The immediate answer may be ‘no’. However, this site follows from yet-another-urging from the good people at the American Astronomical Society, raising the point that members of Congress (and their staffs) think scientists generally do not communicate with the public. After a time, even the thickest of skulls gets the message.
The ‘plan’ is a post at an approximately once-per-week rate commenting on recent discoveries and thoughts on astrophysics in general or some topic in particular.
This week saw the emergence of Comet PanSTARRS (2011/L4) from behind the Sun. I helped to coordinate a group, including the general public, to take a look on Tuesday evening (12 March), that being the likely best night to spot the comet.

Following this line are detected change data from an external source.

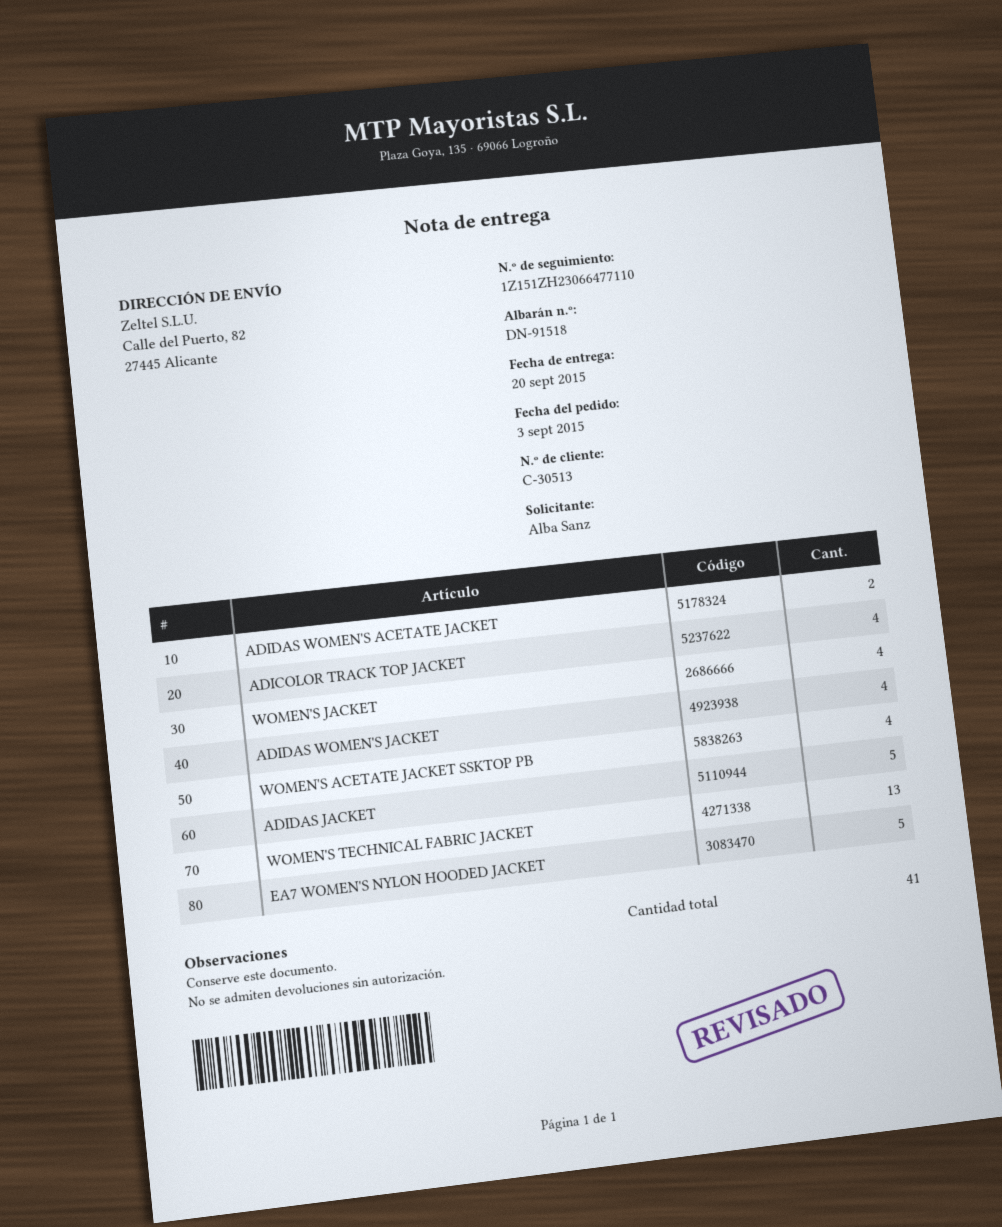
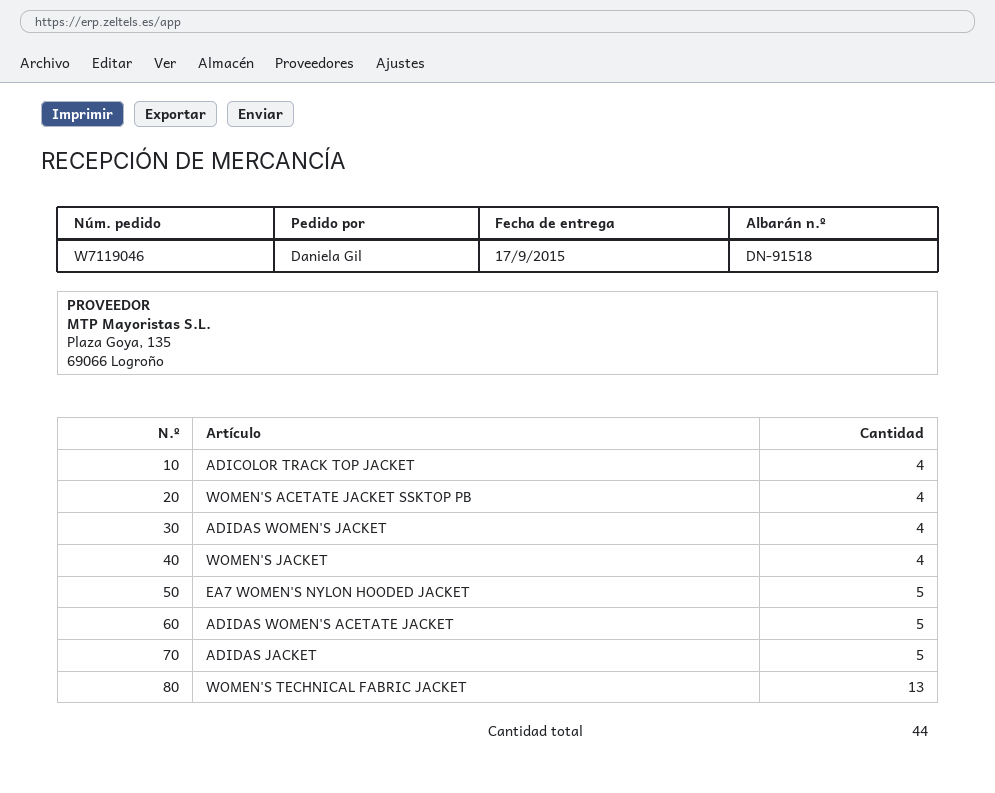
delivery date: 2015-09-20 -> 2015-09-17
ordered by: Alba Sanz -> Daniela Gil
ADIDAS WOMEN'S ACETATE JACKET: 2 -> 5
total quantity: 41 -> 44

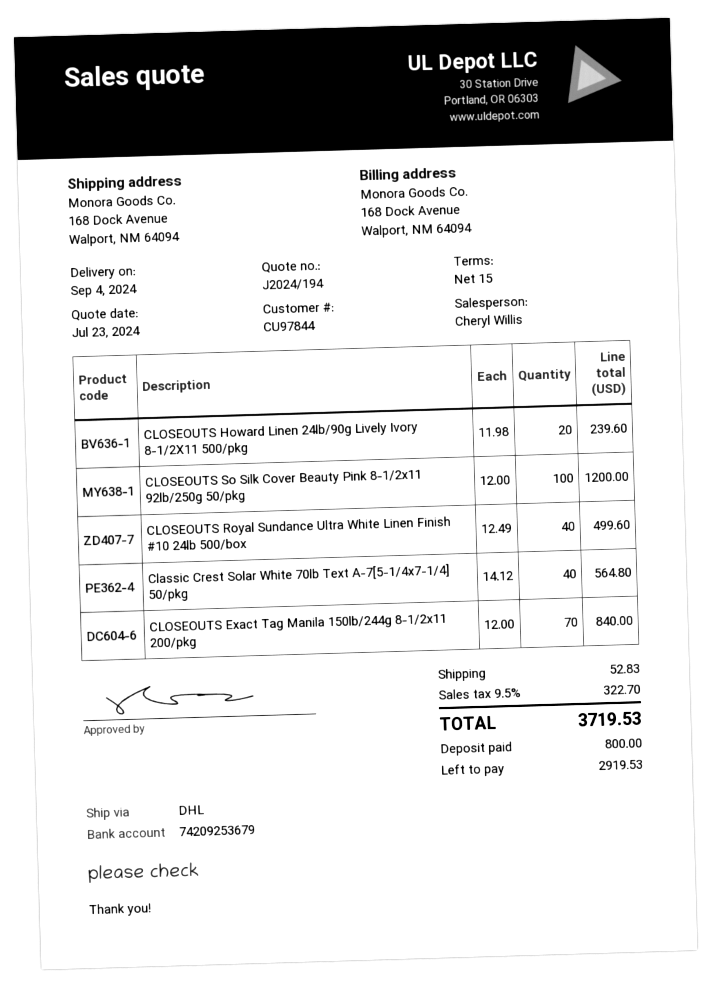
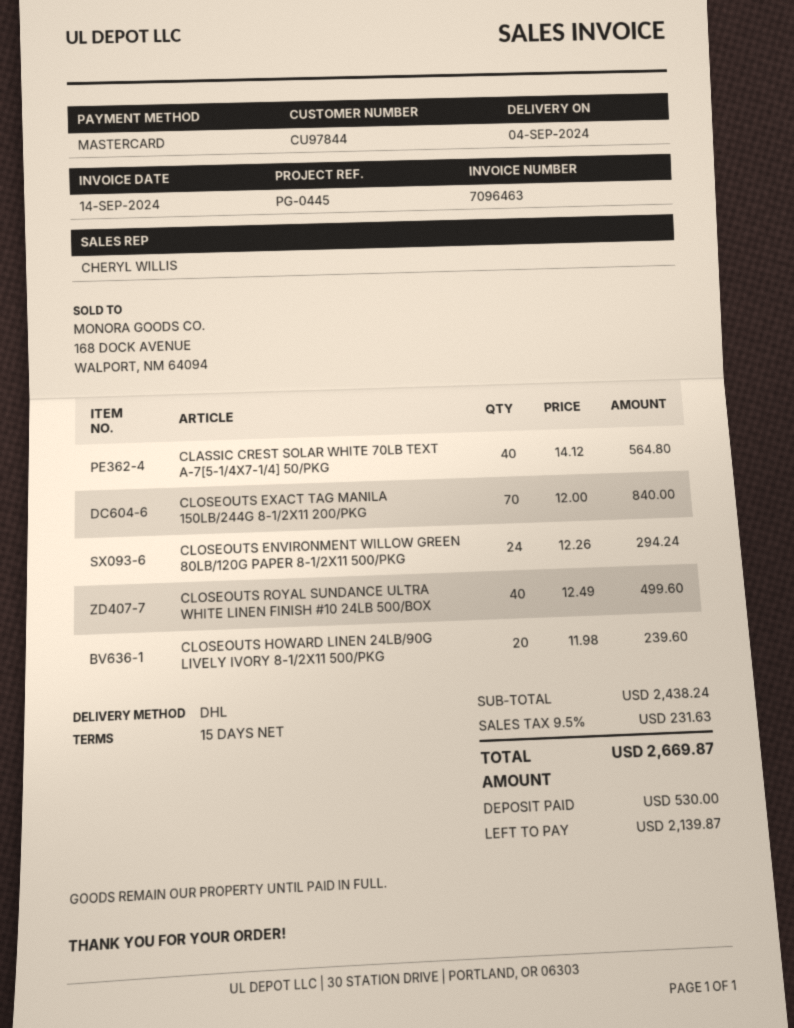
CLOSEOUTS So Silk Cover Beauty Pink 8-1/2x11 92lb/250g 50/pkg: 100 x 12.00 = 1200.00 -> none
CLOSEOUTS ENVIRONMENT WILLOW GREEN 80LB/120G PAPER 8-1/2X11 500/PKG: none -> 24 x 12.26 = 294.24
shipping: 52.83 -> none
tax: 9.5% = 322.70 -> 9.5% = 231.63
total: 3719.53 -> 2669.87
deposit: 800.00 -> 530.00
balance: 2919.53 -> 2139.87

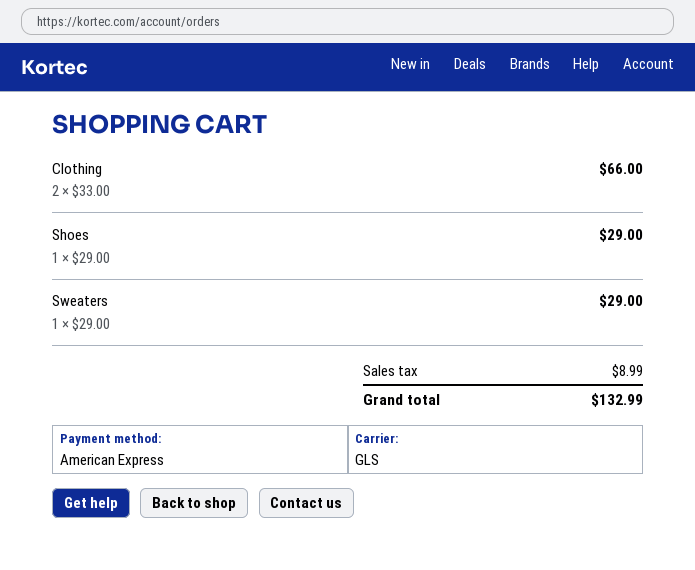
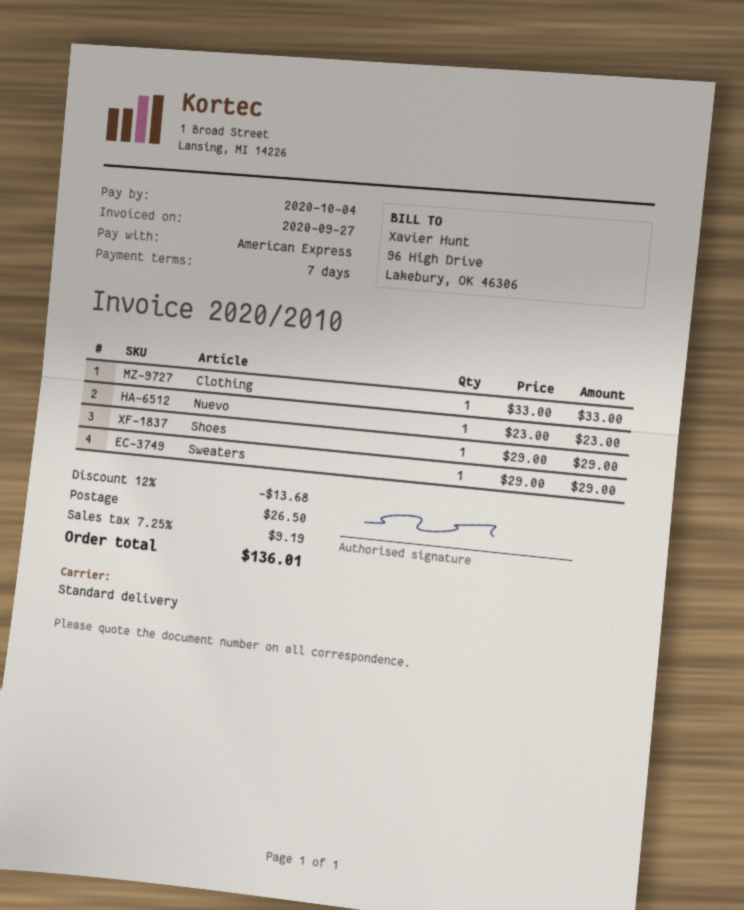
shipping method: GLS -> standard
Clothing: 2 x 33.00 = 66.00 -> 1 x 33.00 = 33.00
Nuevo: none -> 1 x 23.00 = 23.00
discount: none -> 12% = 13.68
shipping: none -> 26.50
tax: 8.99 -> 9.19
total: 132.99 -> 136.01

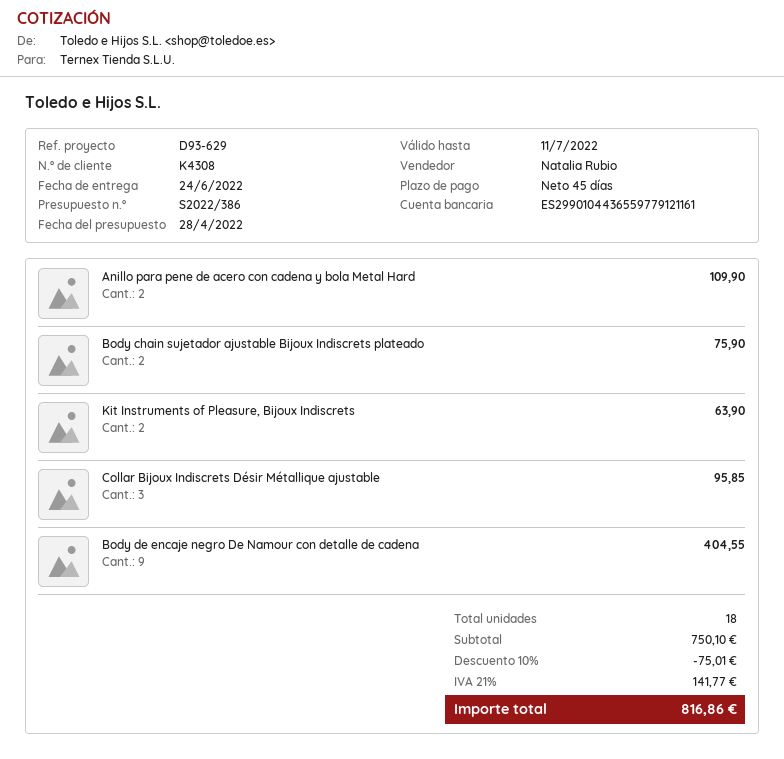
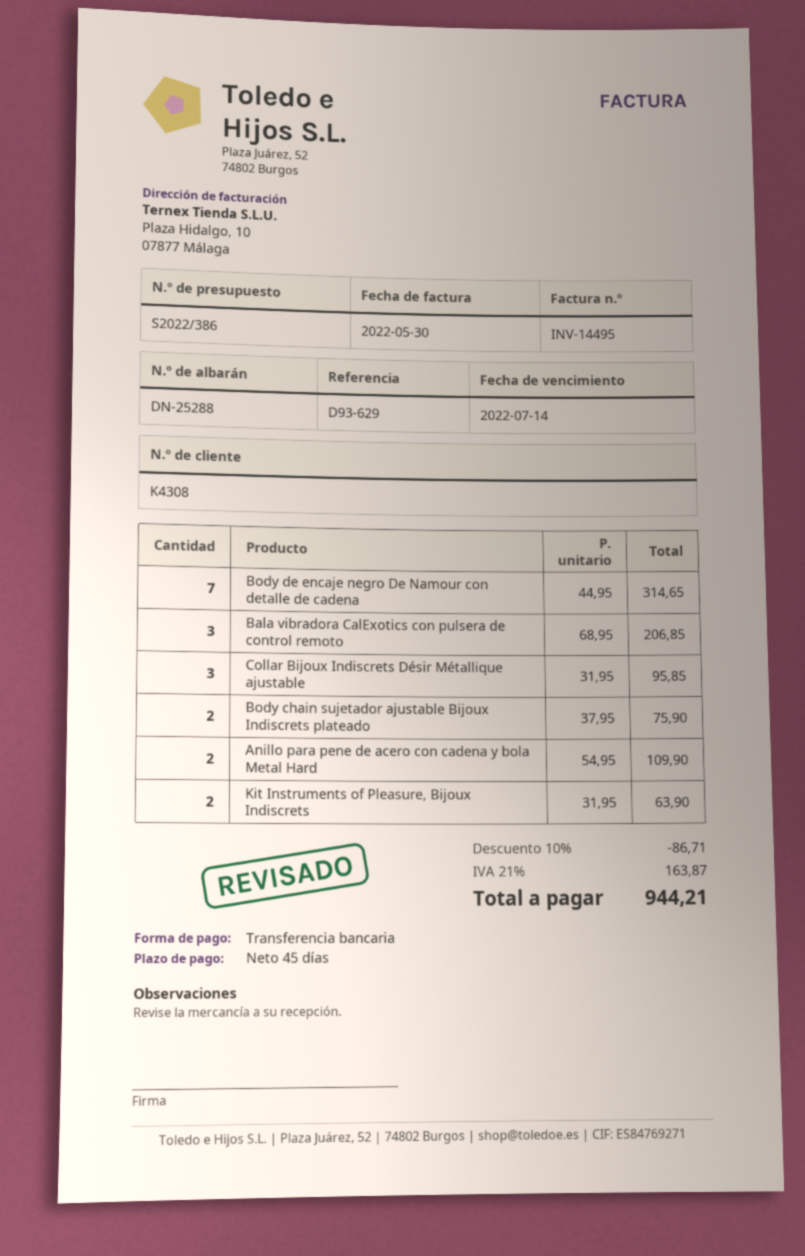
Body de encaje negro De Namour con detalle de cadena: 9 for 404.55 -> 7 for 314.65
Bala vibradora CalExotics con pulsera de control remoto: none -> 3 for 206.85
discount: 10% = 75.01 -> 10% = 86.71
tax: 21% = 141.77 -> 21% = 163.87
total: 816.86 -> 944.21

The weather cooperated very nicely. The chase was fun — we had to find the ~1-day-old moon, then look S of the Moon by a few degrees to spot the comet, and do so before both objects set (or, properly, the horizon rose to cover them!). There was a narrow window in which the comet was sufficiently far from the Sun to be visible yet sufficiently close to be bright. And saw it we did! The length of the tail was approximately 1/2-3/4 of the diameter of the Moon. Not the brightest comet I’ve seen, but certainly one of the more challenging ones to spot.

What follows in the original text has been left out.